Items from a data source

-- -- --

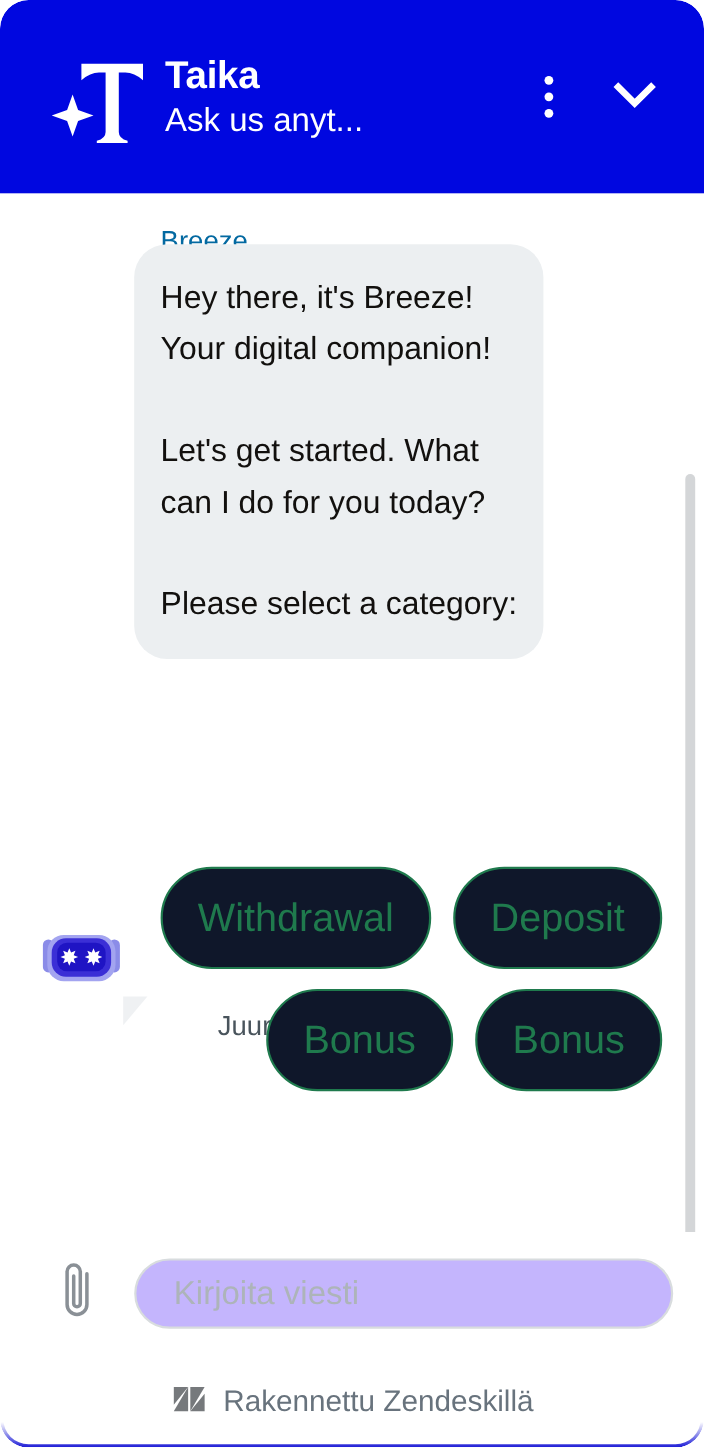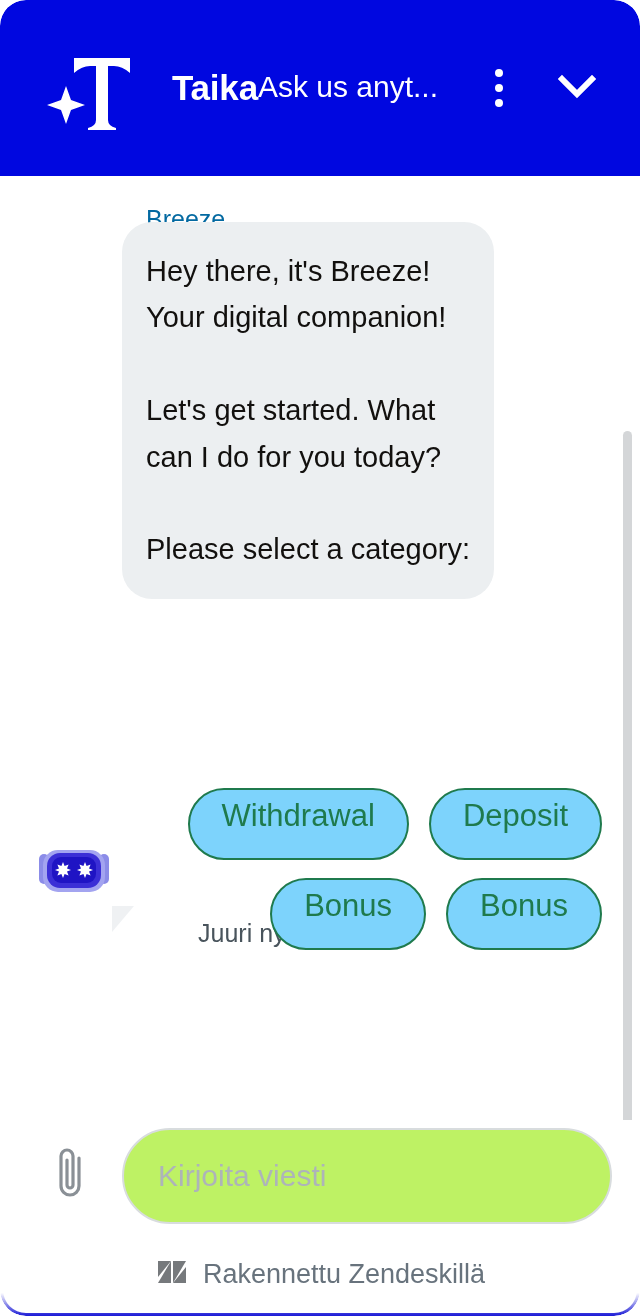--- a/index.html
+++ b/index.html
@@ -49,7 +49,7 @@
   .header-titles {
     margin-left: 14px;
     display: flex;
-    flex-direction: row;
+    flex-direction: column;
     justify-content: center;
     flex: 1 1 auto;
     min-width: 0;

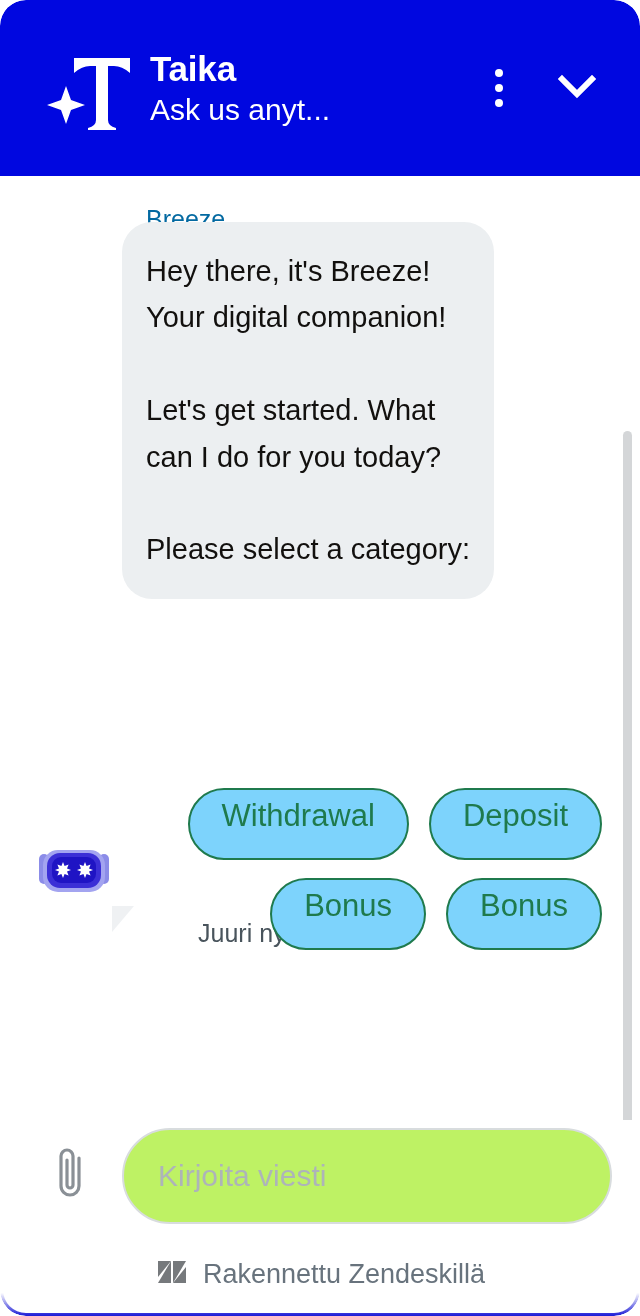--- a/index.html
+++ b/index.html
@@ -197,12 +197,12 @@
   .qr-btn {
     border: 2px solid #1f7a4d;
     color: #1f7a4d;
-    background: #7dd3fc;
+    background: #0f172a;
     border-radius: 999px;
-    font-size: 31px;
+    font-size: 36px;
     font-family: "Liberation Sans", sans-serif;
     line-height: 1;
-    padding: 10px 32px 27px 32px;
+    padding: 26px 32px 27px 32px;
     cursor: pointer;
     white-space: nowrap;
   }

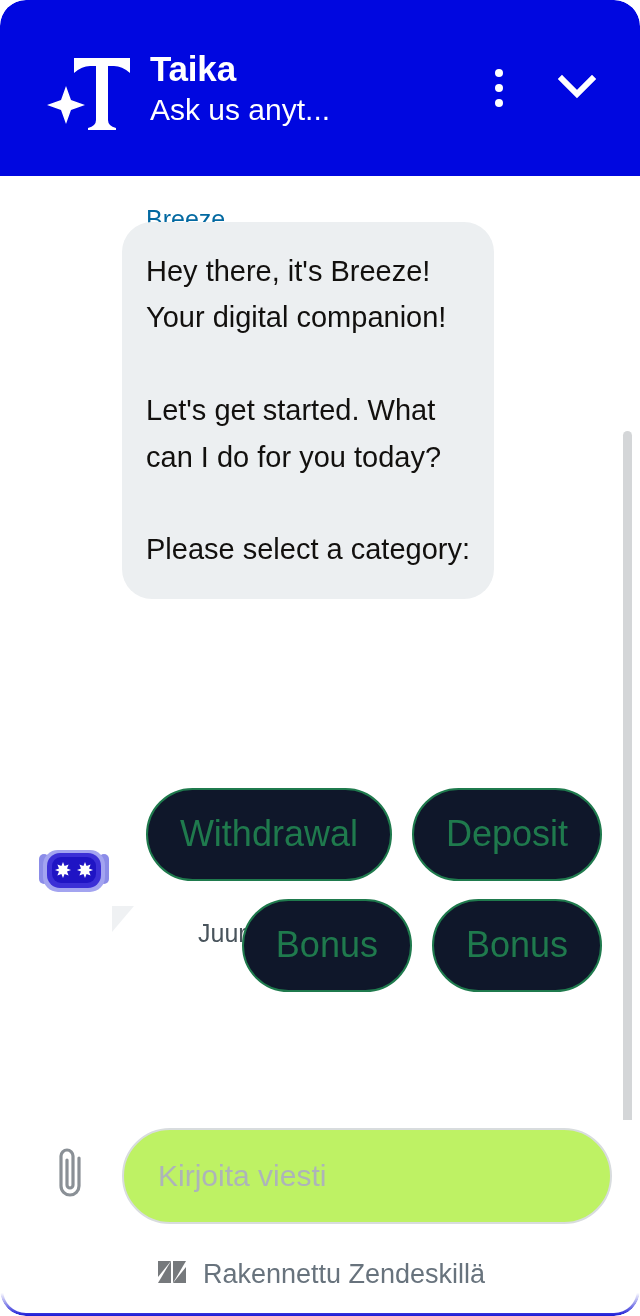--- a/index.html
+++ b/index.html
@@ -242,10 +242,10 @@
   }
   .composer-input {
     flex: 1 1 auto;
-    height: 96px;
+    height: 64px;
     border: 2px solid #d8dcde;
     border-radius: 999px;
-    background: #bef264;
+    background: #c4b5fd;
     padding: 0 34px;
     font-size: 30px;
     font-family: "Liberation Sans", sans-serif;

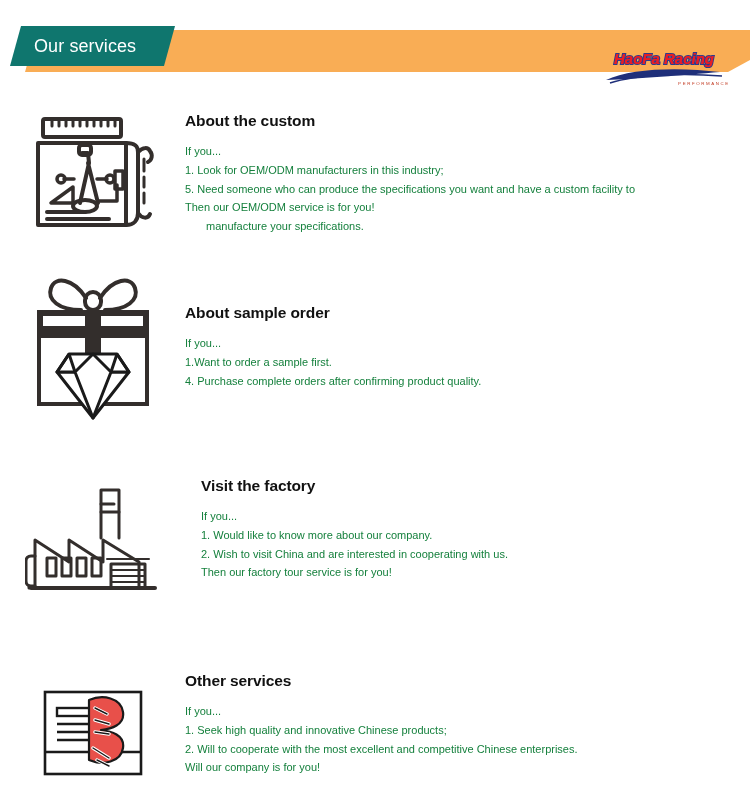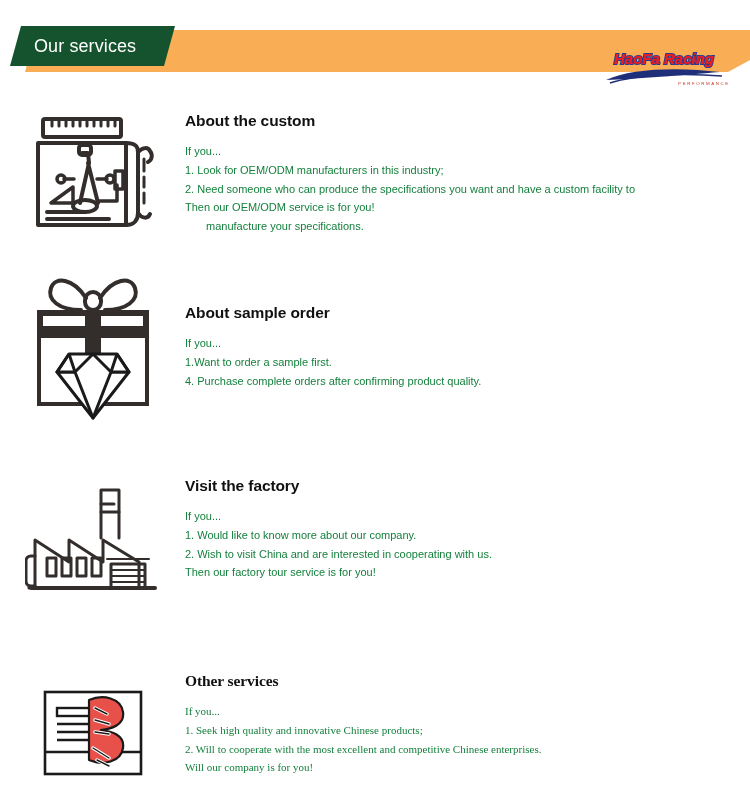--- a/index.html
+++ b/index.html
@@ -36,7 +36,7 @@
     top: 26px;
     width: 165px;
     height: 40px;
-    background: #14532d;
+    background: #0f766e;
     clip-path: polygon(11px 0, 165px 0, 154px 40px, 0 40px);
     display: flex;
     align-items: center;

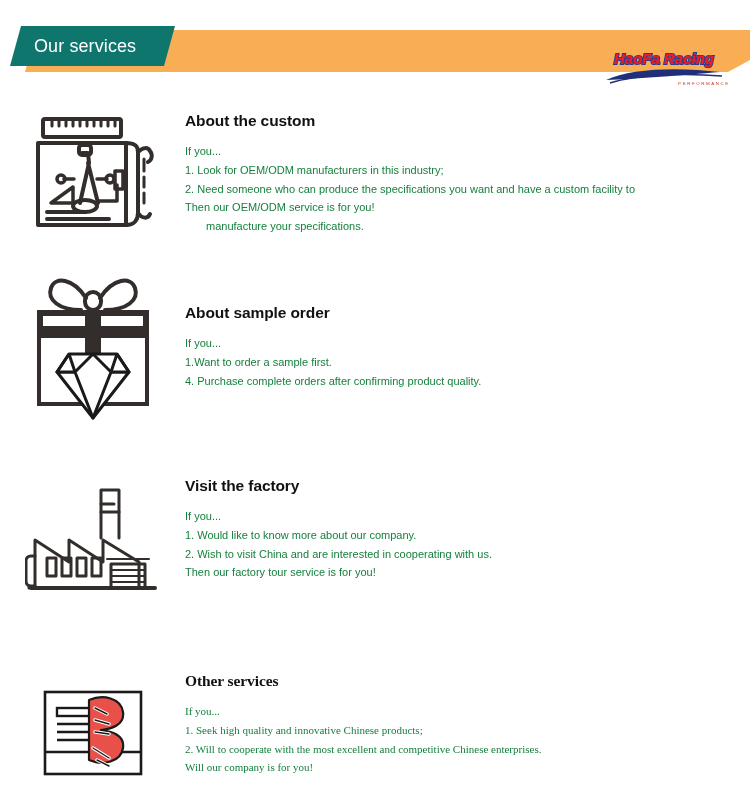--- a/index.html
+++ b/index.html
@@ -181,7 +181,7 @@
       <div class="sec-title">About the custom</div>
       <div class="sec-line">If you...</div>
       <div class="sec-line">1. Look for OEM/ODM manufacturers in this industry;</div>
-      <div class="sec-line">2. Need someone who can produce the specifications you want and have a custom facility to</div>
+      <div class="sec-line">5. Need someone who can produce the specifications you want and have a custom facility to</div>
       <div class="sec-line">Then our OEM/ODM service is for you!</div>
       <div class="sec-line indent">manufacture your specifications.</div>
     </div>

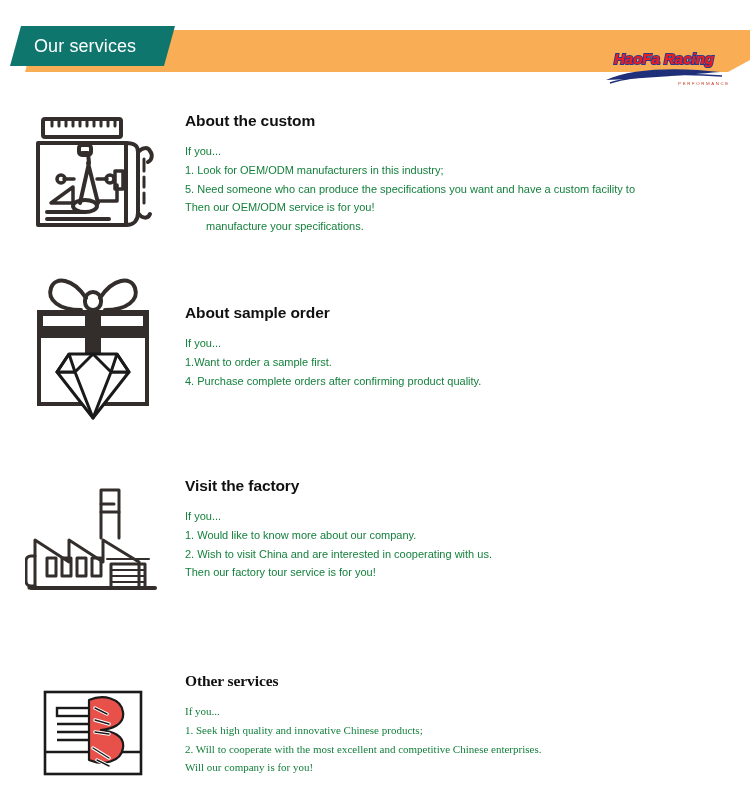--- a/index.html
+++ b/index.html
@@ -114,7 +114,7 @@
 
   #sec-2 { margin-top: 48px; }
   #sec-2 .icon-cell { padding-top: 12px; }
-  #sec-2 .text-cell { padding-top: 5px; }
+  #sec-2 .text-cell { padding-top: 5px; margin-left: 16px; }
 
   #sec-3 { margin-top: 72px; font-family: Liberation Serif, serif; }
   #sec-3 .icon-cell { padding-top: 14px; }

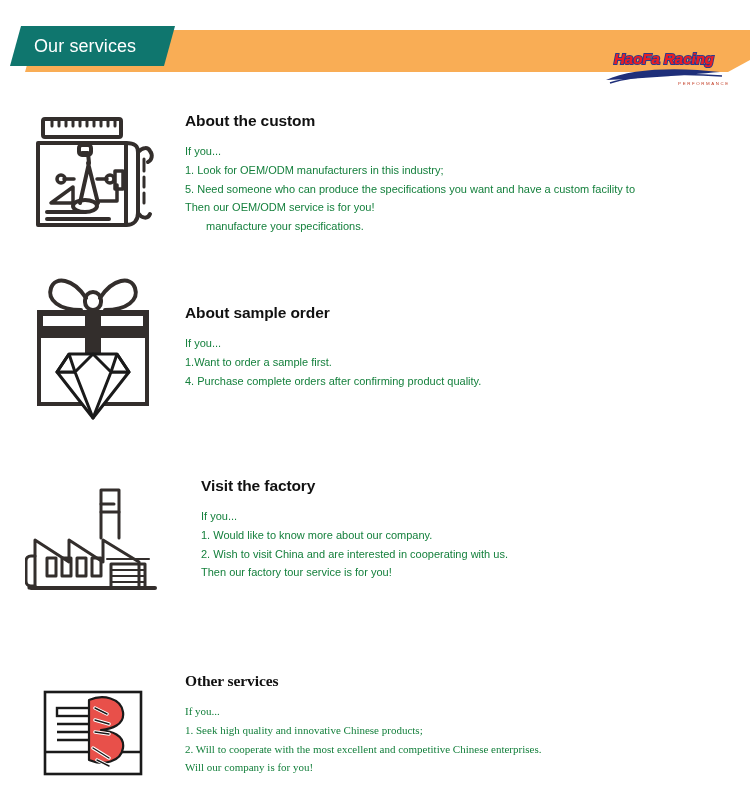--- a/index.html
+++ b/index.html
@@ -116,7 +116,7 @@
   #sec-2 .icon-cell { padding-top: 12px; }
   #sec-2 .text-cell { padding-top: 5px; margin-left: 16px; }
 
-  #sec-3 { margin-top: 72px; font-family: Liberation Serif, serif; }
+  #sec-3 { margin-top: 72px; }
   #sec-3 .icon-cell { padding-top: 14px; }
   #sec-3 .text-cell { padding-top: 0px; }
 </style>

-- -- --

Repeat the records in full and exactly, leaving every picture out.

--- a/index.html
+++ b/index.html
@@ -49,7 +49,7 @@
   .header-titles {
     margin-left: 14px;
     display: flex;
-    flex-direction: row;
+    flex-direction: column;
     justify-content: center;
     flex: 1 1 auto;
     min-width: 0;

--- a/index.html
+++ b/index.html
@@ -197,12 +197,12 @@
   .qr-btn {
     border: 2px solid #1f7a4d;
     color: #1f7a4d;
-    background: #7dd3fc;
+    background: #0f172a;
     border-radius: 999px;
-    font-size: 31px;
+    font-size: 36px;
     font-family: "Liberation Sans", sans-serif;
     line-height: 1;
-    padding: 10px 32px 27px 32px;
+    padding: 26px 32px 27px 32px;
     cursor: pointer;
     white-space: nowrap;
   }

--- a/index.html
+++ b/index.html
@@ -242,10 +242,10 @@
   }
   .composer-input {
     flex: 1 1 auto;
-    height: 96px;
+    height: 64px;
     border: 2px solid #d8dcde;
     border-radius: 999px;
-    background: #bef264;
+    background: #c4b5fd;
     padding: 0 34px;
     font-size: 30px;
     font-family: "Liberation Sans", sans-serif;

--- a/index.html
+++ b/index.html
@@ -36,7 +36,7 @@
     top: 26px;
     width: 165px;
     height: 40px;
-    background: #14532d;
+    background: #0f766e;
     clip-path: polygon(11px 0, 165px 0, 154px 40px, 0 40px);
     display: flex;
     align-items: center;

--- a/index.html
+++ b/index.html
@@ -181,7 +181,7 @@
       <div class="sec-title">About the custom</div>
       <div class="sec-line">If you...</div>
       <div class="sec-line">1. Look for OEM/ODM manufacturers in this industry;</div>
-      <div class="sec-line">2. Need someone who can produce the specifications you want and have a custom facility to</div>
+      <div class="sec-line">5. Need someone who can produce the specifications you want and have a custom facility to</div>
       <div class="sec-line">Then our OEM/ODM service is for you!</div>
       <div class="sec-line indent">manufacture your specifications.</div>
     </div>

--- a/index.html
+++ b/index.html
@@ -114,7 +114,7 @@
 
   #sec-2 { margin-top: 48px; }
   #sec-2 .icon-cell { padding-top: 12px; }
-  #sec-2 .text-cell { padding-top: 5px; }
+  #sec-2 .text-cell { padding-top: 5px; margin-left: 16px; }
 
   #sec-3 { margin-top: 72px; font-family: Liberation Serif, serif; }
   #sec-3 .icon-cell { padding-top: 14px; }

--- a/index.html
+++ b/index.html
@@ -116,7 +116,7 @@
   #sec-2 .icon-cell { padding-top: 12px; }
   #sec-2 .text-cell { padding-top: 5px; margin-left: 16px; }
 
-  #sec-3 { margin-top: 72px; font-family: Liberation Serif, serif; }
+  #sec-3 { margin-top: 72px; }
   #sec-3 .icon-cell { padding-top: 14px; }
   #sec-3 .text-cell { padding-top: 0px; }
 </style>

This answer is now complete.